======== RECORDS FOR THIS EXERCISE ========

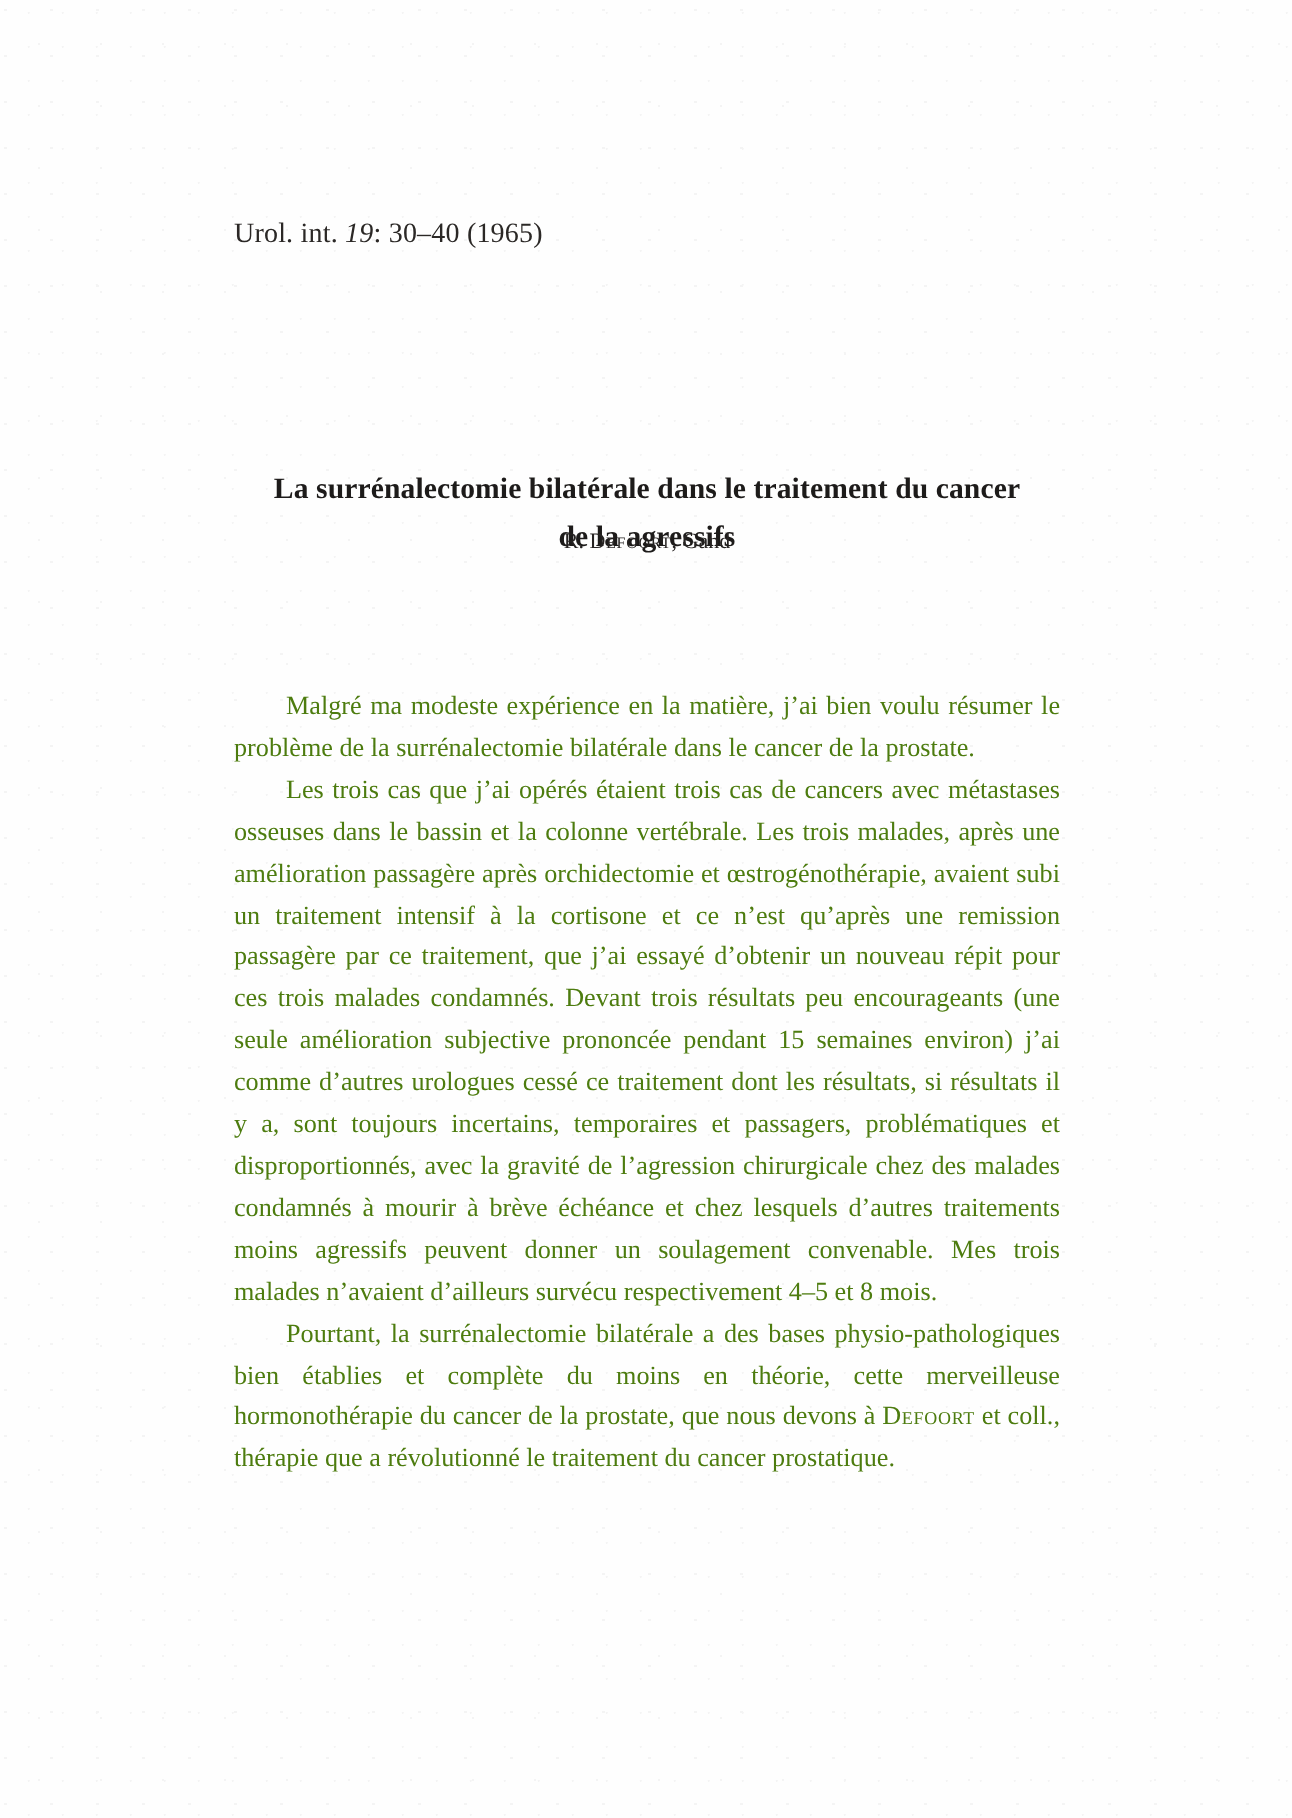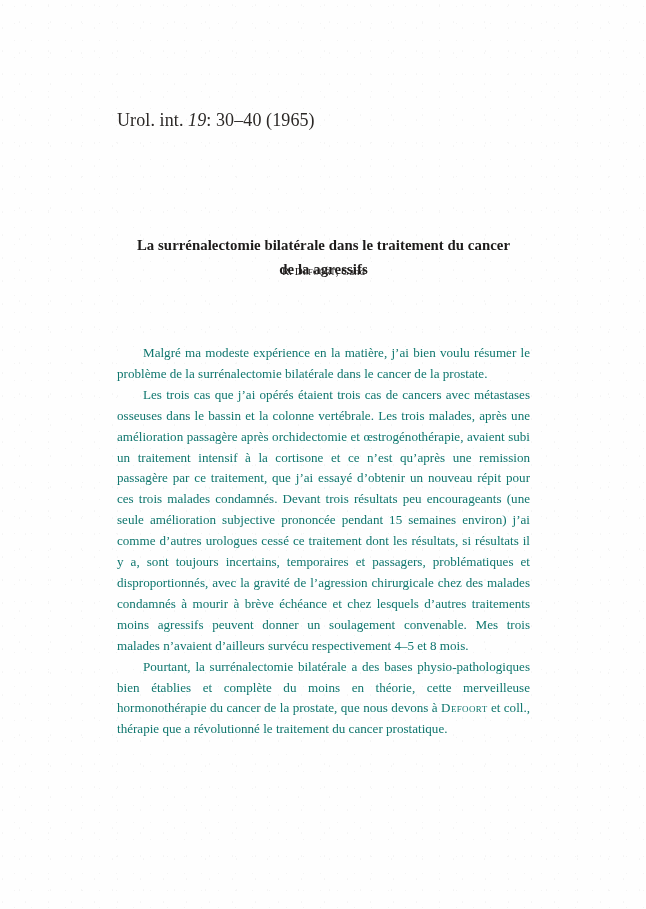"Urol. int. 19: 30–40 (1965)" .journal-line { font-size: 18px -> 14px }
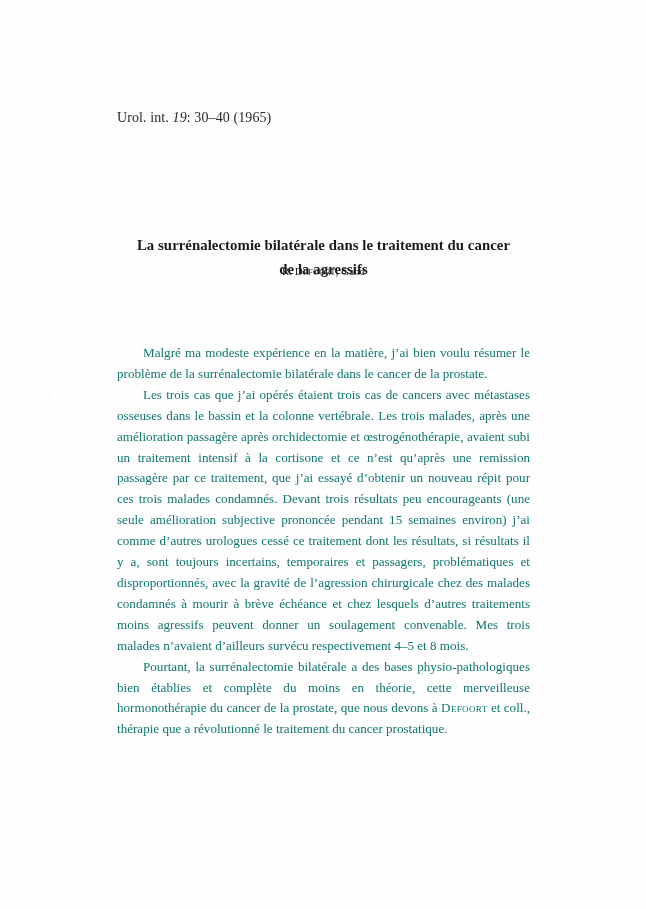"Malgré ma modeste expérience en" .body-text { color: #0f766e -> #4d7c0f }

========
======== RECORDS FOR THIS EXERCISE ========

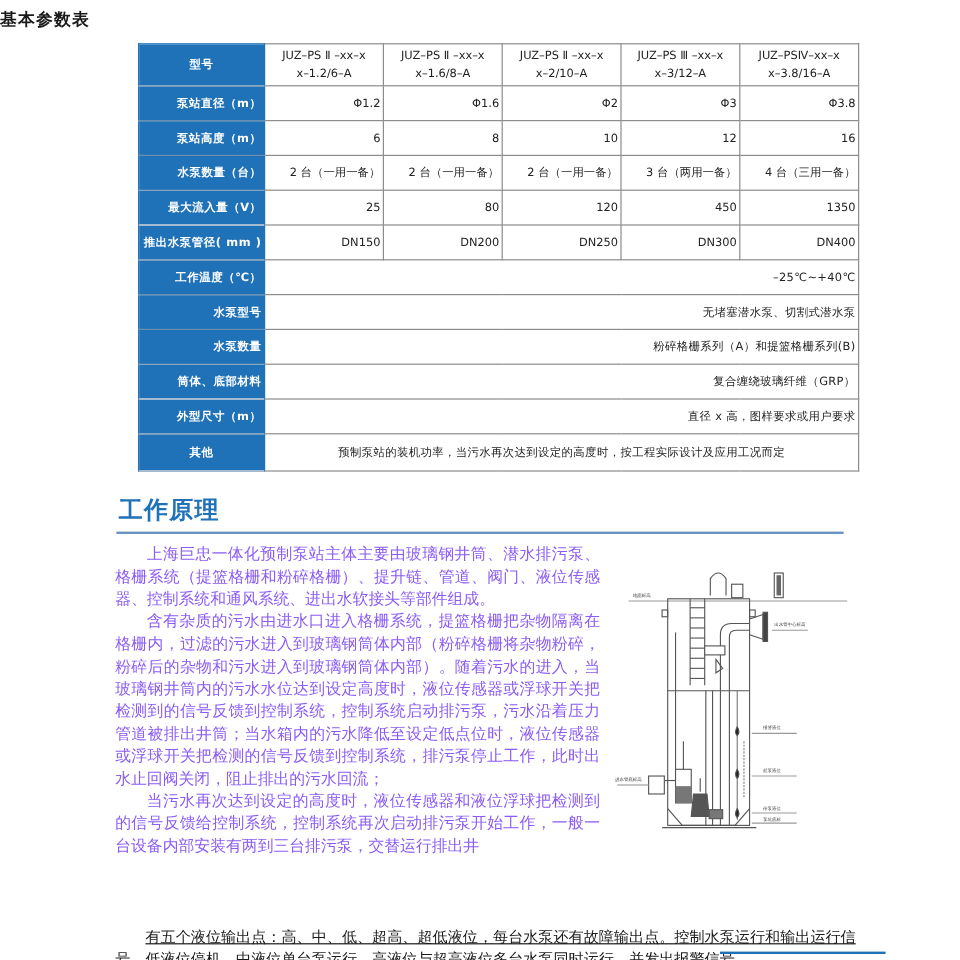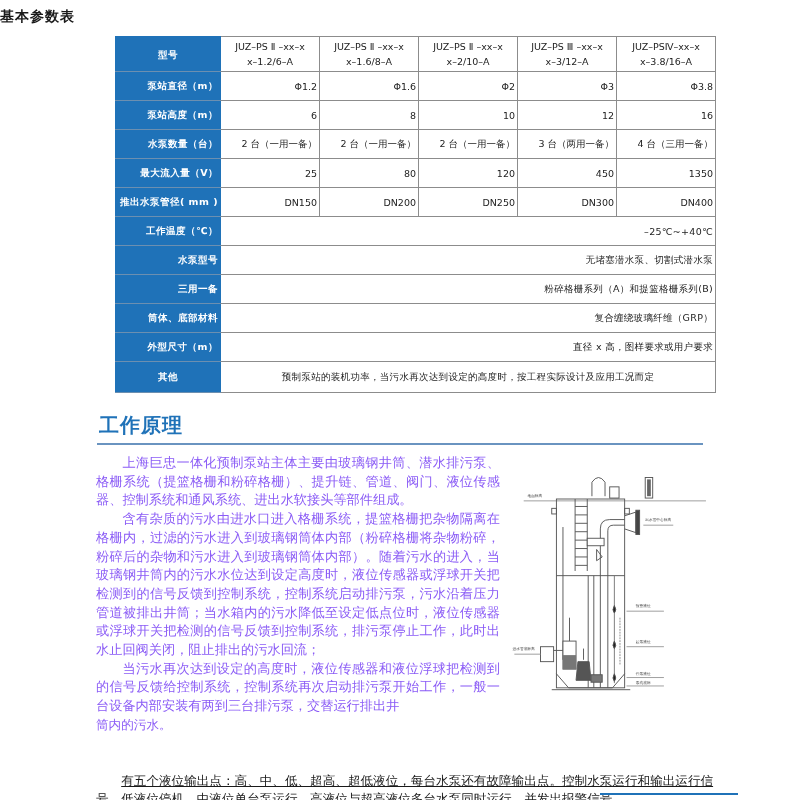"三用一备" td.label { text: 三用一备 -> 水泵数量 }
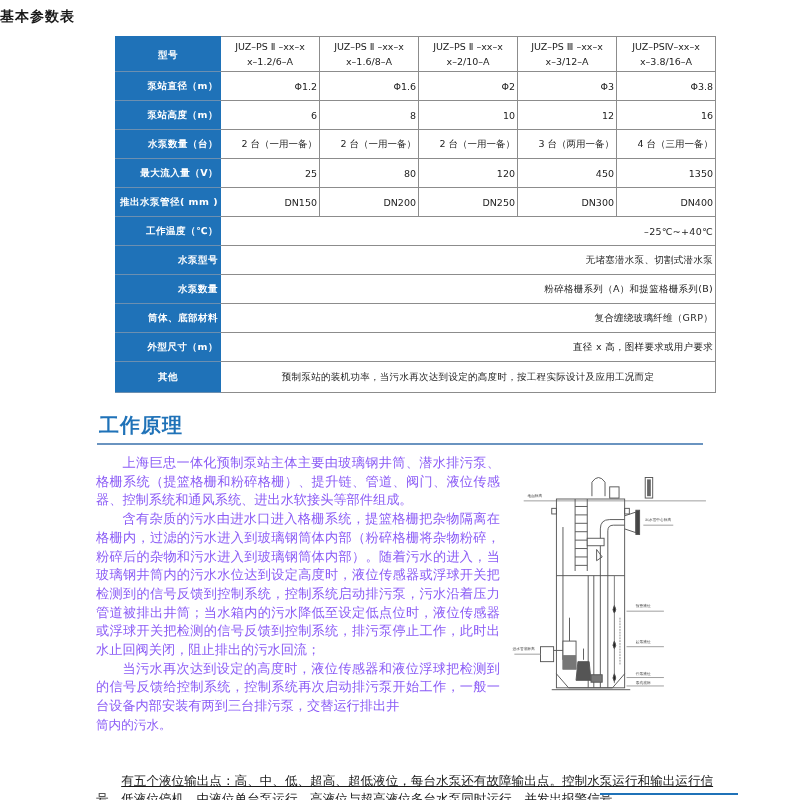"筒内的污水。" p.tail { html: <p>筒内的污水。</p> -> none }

========
======== RECORDS FOR THIS EXERCISE ========

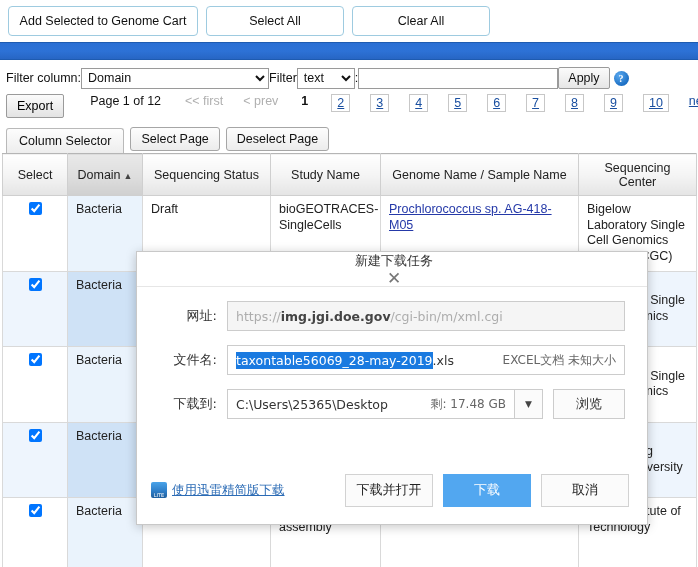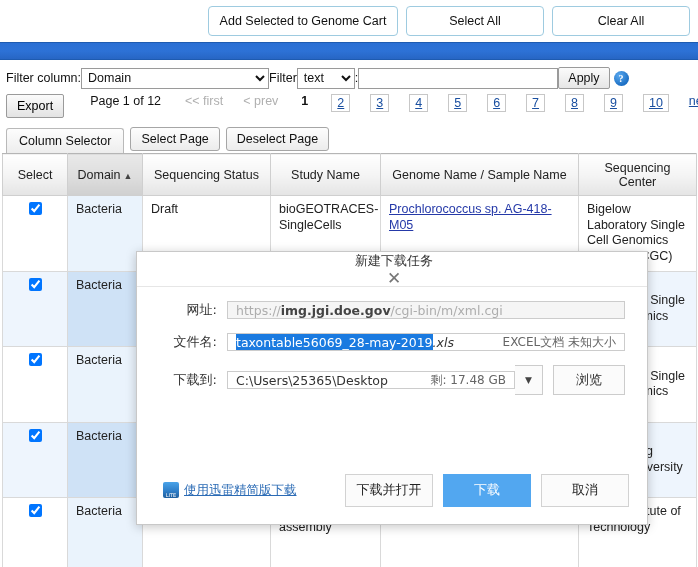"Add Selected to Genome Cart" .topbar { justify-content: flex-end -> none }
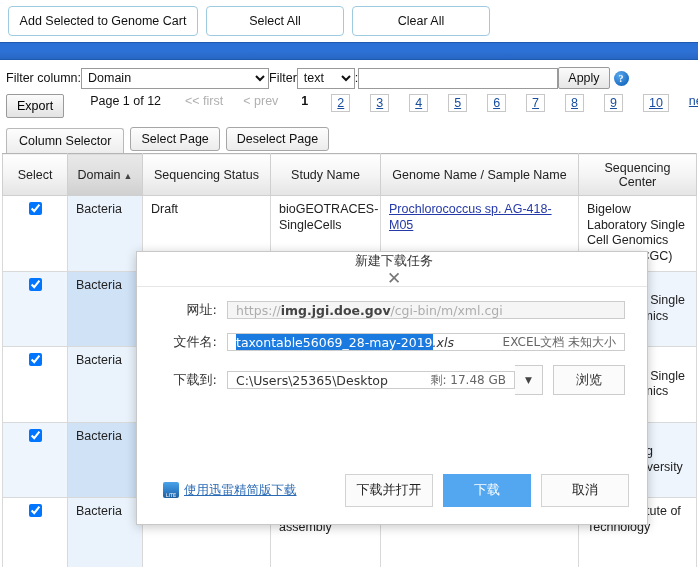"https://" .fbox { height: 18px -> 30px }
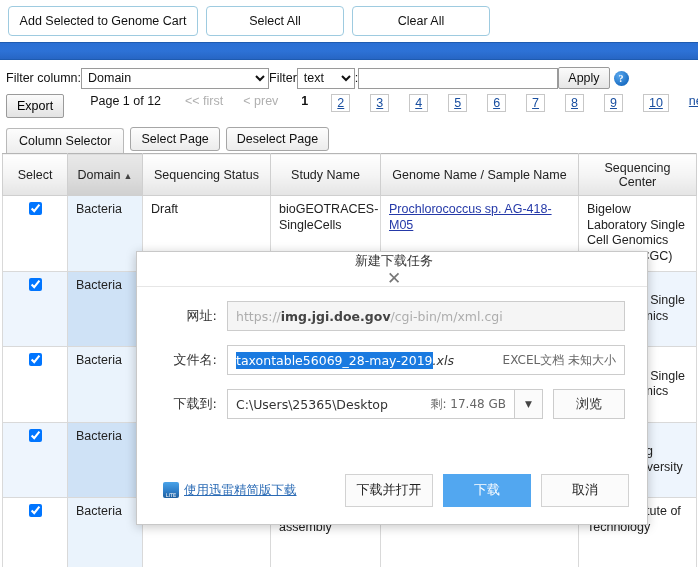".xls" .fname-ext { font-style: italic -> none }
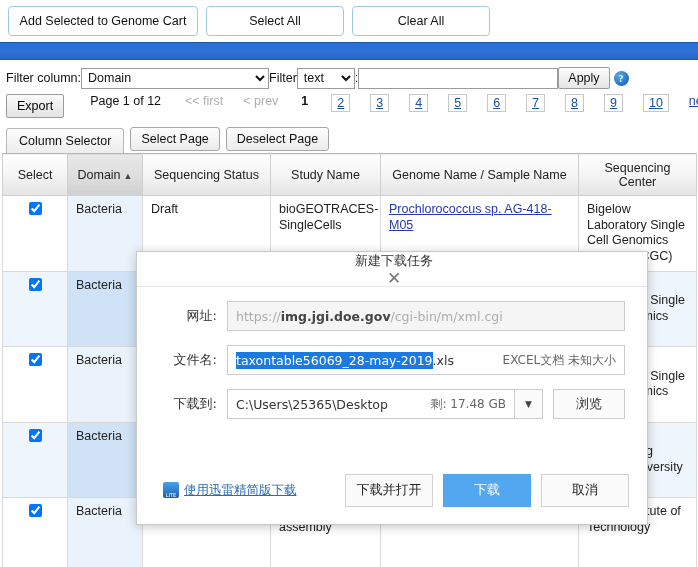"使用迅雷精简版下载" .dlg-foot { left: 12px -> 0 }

========

PROBLEM TO SOLVE →
Within the data above, repeat exactly the lines from the one bearing "int. 19: 30–40" through the one bearing "ma modeste expérience". Include no pictures and nothing else.

EXERCISE OUTPUT →
"Urol. int. 19: 30–40 (1965)" .journal-line { font-size: 18px -> 14px }
"Malgré ma modeste expérience en" .body-text { color: #0f766e -> #4d7c0f }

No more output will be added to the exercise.